Michel Sogny piano method is a system of teaching music and piano created by French pianist, composer and teacher Michel Sogny.

Sogny's methodology is taught at his schools in Paris and Geneva. Since 1974, it is claimed that more than 20,000 students have used this method to learn piano method.

The method consists of two main components: Didactic works - Prolégomènes, which represent small exercises. Prolégomènes are supposed to develop the perception of musical symphony and sound. The second direction consists of the cycle of etudes, where the concentration is on development of technical skills, as hand gestures and positions.
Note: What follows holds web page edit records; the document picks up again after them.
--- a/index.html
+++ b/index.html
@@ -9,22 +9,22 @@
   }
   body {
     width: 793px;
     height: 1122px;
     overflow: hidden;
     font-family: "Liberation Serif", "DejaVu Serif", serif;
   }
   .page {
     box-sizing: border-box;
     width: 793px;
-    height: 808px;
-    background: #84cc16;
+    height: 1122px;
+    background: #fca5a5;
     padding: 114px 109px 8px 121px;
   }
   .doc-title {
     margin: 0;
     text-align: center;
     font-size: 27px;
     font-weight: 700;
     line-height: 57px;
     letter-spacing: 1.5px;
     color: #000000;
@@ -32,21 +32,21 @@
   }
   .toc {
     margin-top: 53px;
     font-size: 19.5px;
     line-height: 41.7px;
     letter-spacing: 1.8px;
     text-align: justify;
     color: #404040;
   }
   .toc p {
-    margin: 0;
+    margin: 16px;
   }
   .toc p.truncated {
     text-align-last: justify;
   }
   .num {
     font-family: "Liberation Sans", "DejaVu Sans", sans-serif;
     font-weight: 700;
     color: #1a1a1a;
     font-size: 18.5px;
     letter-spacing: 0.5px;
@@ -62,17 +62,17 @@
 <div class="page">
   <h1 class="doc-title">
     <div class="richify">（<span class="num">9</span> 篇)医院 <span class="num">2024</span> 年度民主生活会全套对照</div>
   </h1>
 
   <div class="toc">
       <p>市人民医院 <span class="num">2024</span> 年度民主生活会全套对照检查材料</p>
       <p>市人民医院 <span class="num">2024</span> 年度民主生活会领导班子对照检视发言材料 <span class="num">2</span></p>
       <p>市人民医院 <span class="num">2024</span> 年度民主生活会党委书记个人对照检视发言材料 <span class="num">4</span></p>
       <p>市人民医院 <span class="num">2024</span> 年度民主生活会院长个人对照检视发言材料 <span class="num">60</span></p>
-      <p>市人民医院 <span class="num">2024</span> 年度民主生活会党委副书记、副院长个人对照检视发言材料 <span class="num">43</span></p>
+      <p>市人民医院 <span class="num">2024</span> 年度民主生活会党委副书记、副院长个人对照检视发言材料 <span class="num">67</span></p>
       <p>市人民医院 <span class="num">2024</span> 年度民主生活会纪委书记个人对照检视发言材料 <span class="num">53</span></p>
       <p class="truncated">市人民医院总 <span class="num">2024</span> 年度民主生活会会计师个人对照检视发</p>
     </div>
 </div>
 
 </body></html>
In 1981, one senator formally addressed the Minister of Culture, Jack Lang to discuss Michel Sogny's methodology, receiving a reply that stated that this method falls in line with other subsidies that the government was already giving for adult musical education.

Michel Sogny founded SOS Talents Foundation in 2002. The stated goal of the foundation is to support talented young musicians from economically poor backgrounds (who mostly come from Eastern European countries). Pianists who are the nominees of the foundation, follow Sogny's piano method and perform their program during various concerts.

The first gala concert of SOS Talents Foundation was held in 2001 at the Marcel Dassault Palace in Paris, with patronage of Serge and Nicole Dassault, participants included, Sogny's students Yana Vassileva and Khatia Buniatishvili. Same year at the Théàtre des Champs-Élysées performed: Elisso Bolkvadze, Yana Vassilieva, Khatia Buniatishvili and her sister Gvantsa.